(Beginning of Entries supplied)

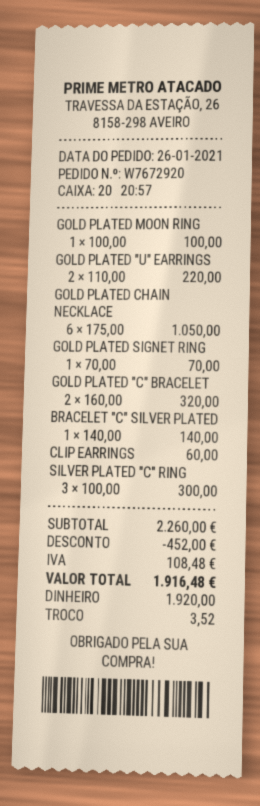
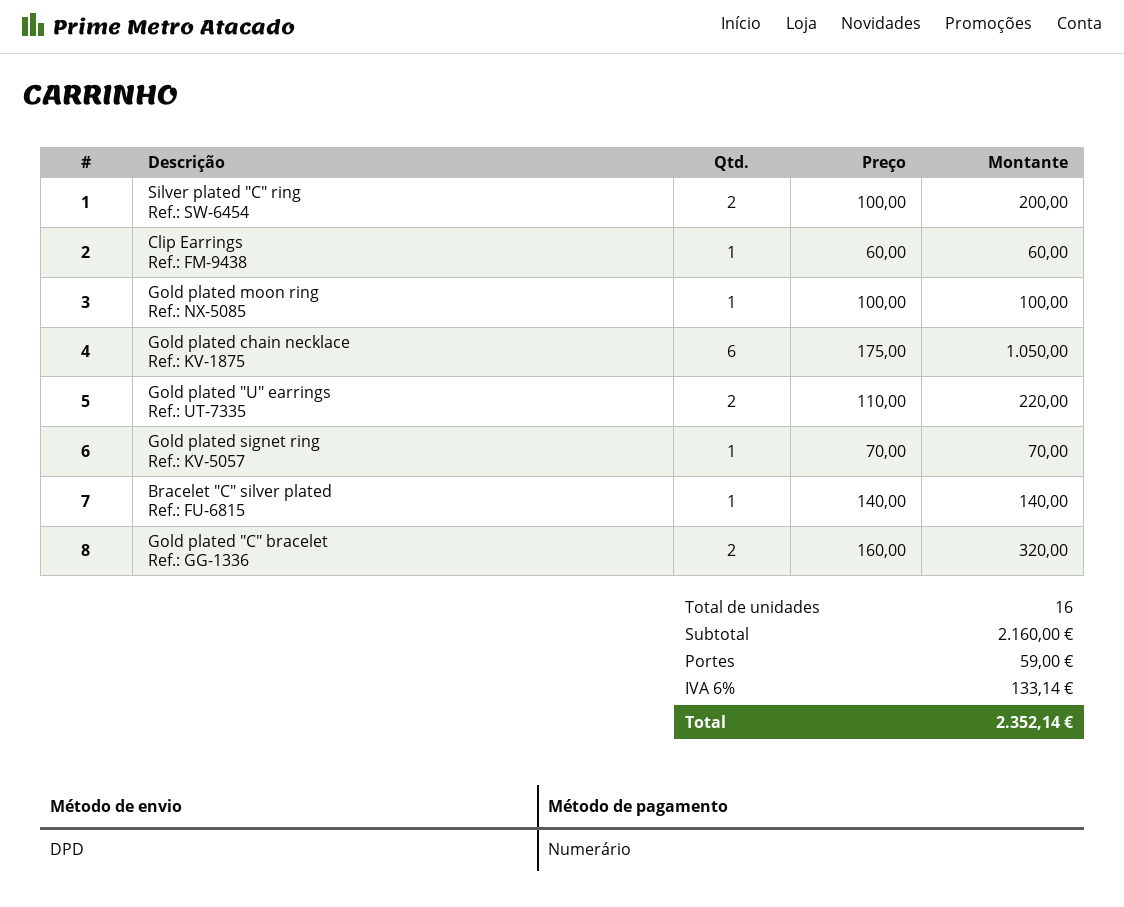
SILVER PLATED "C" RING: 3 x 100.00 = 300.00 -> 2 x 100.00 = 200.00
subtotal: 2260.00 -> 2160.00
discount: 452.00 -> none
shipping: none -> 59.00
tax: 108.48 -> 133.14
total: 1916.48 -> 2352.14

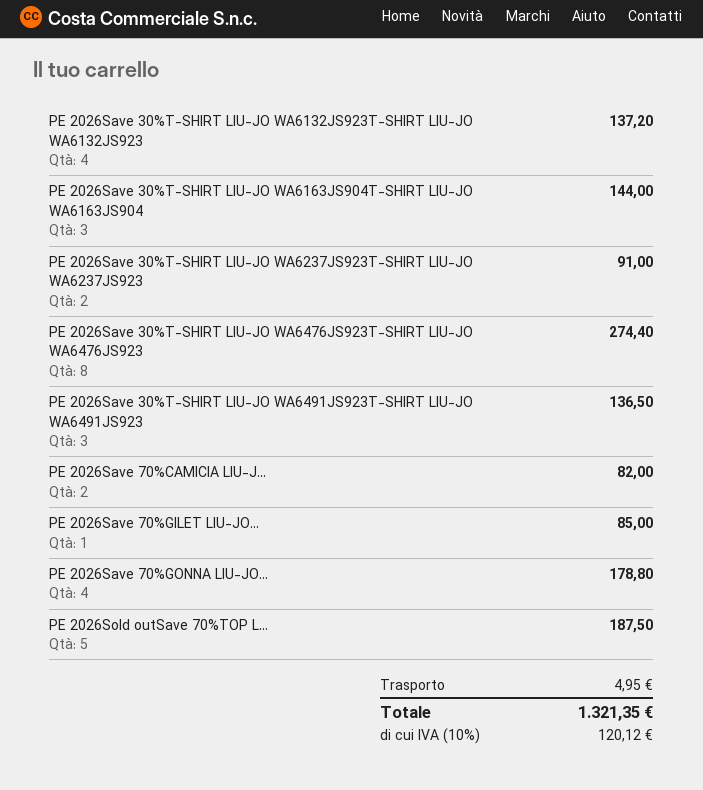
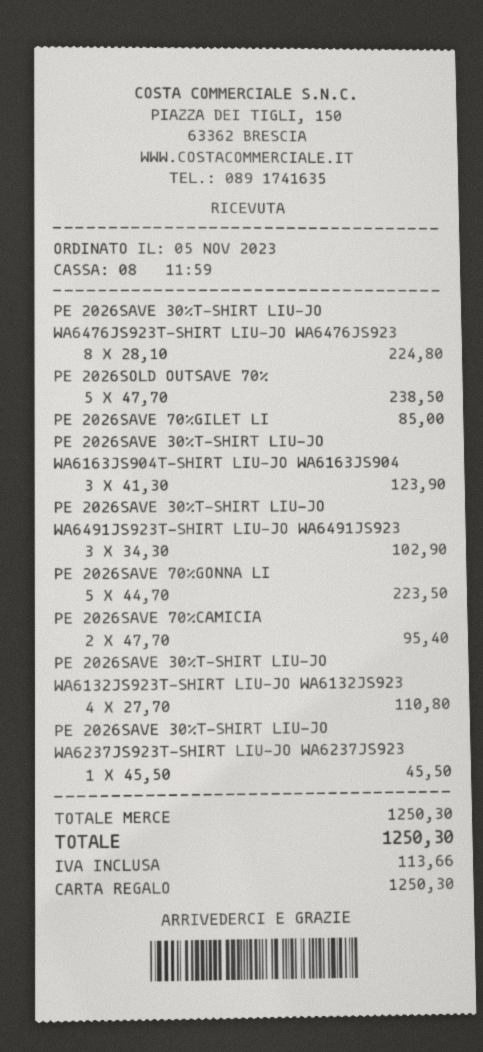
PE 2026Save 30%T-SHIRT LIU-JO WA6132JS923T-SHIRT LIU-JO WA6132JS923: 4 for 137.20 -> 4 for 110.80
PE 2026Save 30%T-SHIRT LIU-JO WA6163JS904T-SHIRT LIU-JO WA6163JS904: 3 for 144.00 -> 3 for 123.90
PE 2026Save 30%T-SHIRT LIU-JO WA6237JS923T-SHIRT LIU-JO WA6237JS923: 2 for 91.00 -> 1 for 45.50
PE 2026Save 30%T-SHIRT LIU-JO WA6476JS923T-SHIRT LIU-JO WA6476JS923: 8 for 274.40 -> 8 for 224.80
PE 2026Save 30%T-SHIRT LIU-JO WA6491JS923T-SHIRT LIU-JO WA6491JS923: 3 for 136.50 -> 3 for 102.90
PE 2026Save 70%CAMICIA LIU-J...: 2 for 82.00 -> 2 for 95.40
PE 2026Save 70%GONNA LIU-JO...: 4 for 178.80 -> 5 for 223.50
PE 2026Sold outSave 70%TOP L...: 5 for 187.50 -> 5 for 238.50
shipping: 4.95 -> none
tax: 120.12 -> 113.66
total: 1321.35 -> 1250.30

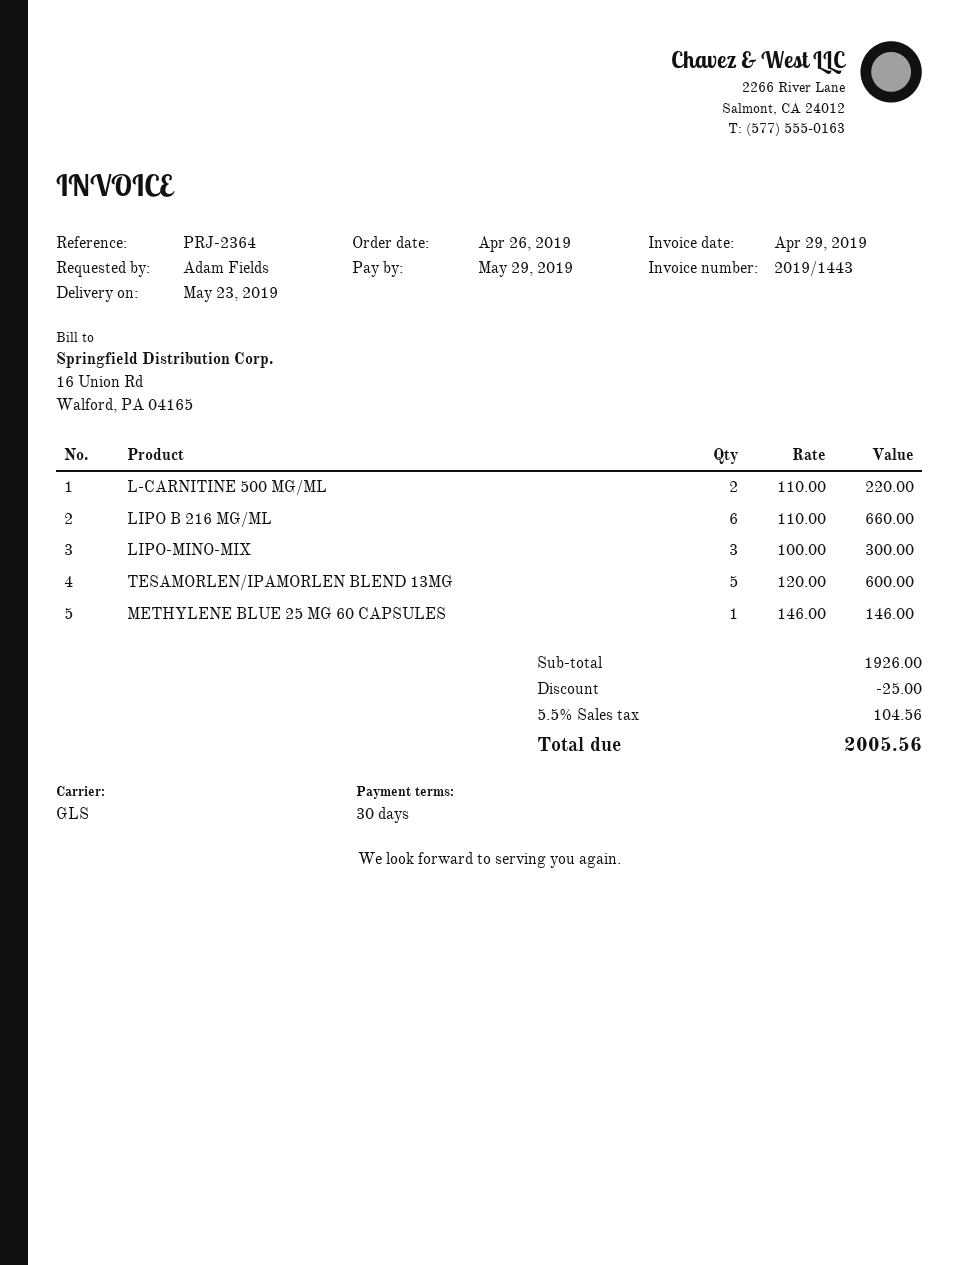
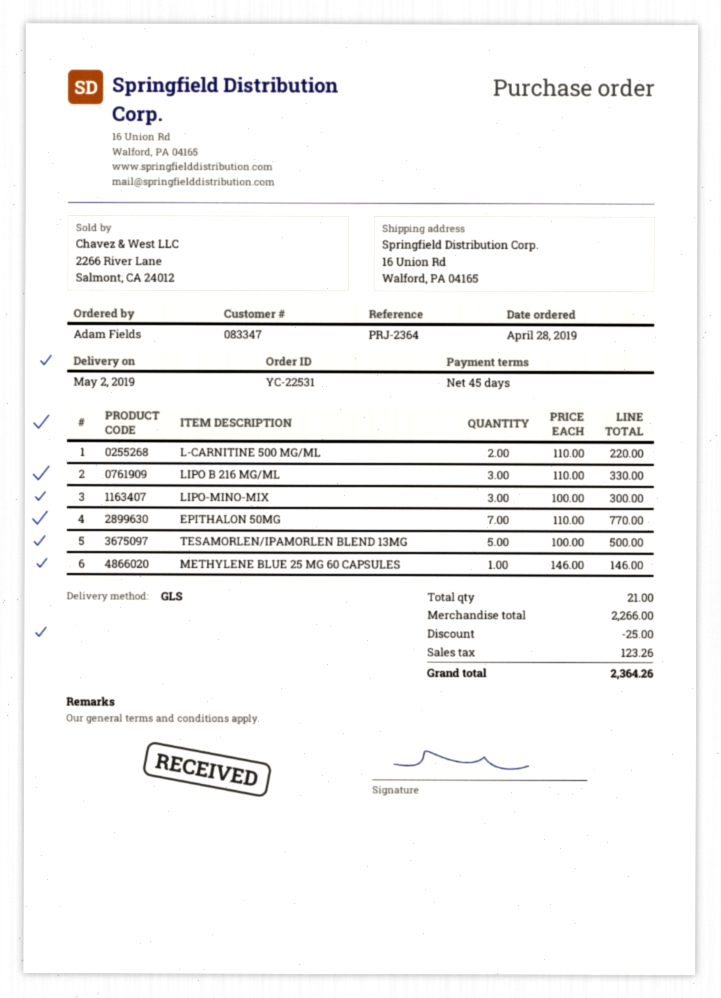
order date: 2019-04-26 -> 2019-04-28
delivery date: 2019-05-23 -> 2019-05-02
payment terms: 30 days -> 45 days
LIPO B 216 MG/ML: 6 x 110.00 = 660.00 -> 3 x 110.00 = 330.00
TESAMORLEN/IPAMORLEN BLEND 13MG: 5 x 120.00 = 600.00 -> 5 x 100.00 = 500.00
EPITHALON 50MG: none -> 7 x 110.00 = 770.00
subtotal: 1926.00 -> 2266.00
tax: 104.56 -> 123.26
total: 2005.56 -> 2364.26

(End of Entries supplied)

▸ Assignment
Transcribe exactly, please, the lines between the start of the records above and the line holding "order date: 2019-04-26 -> 2019-04-28", counting both of those lines and omitting pictures.

▸ Solution for this exercise
SILVER PLATED "C" RING: 3 x 100.00 = 300.00 -> 2 x 100.00 = 200.00
subtotal: 2260.00 -> 2160.00
discount: 452.00 -> none
shipping: none -> 59.00
tax: 108.48 -> 133.14
total: 1916.48 -> 2352.14

PE 2026Save 30%T-SHIRT LIU-JO WA6132JS923T-SHIRT LIU-JO WA6132JS923: 4 for 137.20 -> 4 for 110.80
PE 2026Save 30%T-SHIRT LIU-JO WA6163JS904T-SHIRT LIU-JO WA6163JS904: 3 for 144.00 -> 3 for 123.90
PE 2026Save 30%T-SHIRT LIU-JO WA6237JS923T-SHIRT LIU-JO WA6237JS923: 2 for 91.00 -> 1 for 45.50
PE 2026Save 30%T-SHIRT LIU-JO WA6476JS923T-SHIRT LIU-JO WA6476JS923: 8 for 274.40 -> 8 for 224.80
PE 2026Save 30%T-SHIRT LIU-JO WA6491JS923T-SHIRT LIU-JO WA6491JS923: 3 for 136.50 -> 3 for 102.90
PE 2026Save 70%CAMICIA LIU-J...: 2 for 82.00 -> 2 for 95.40
PE 2026Save 70%GONNA LIU-JO...: 4 for 178.80 -> 5 for 223.50
PE 2026Sold outSave 70%TOP L...: 5 for 187.50 -> 5 for 238.50
shipping: 4.95 -> none
tax: 120.12 -> 113.66
total: 1321.35 -> 1250.30

order date: 2019-04-26 -> 2019-04-28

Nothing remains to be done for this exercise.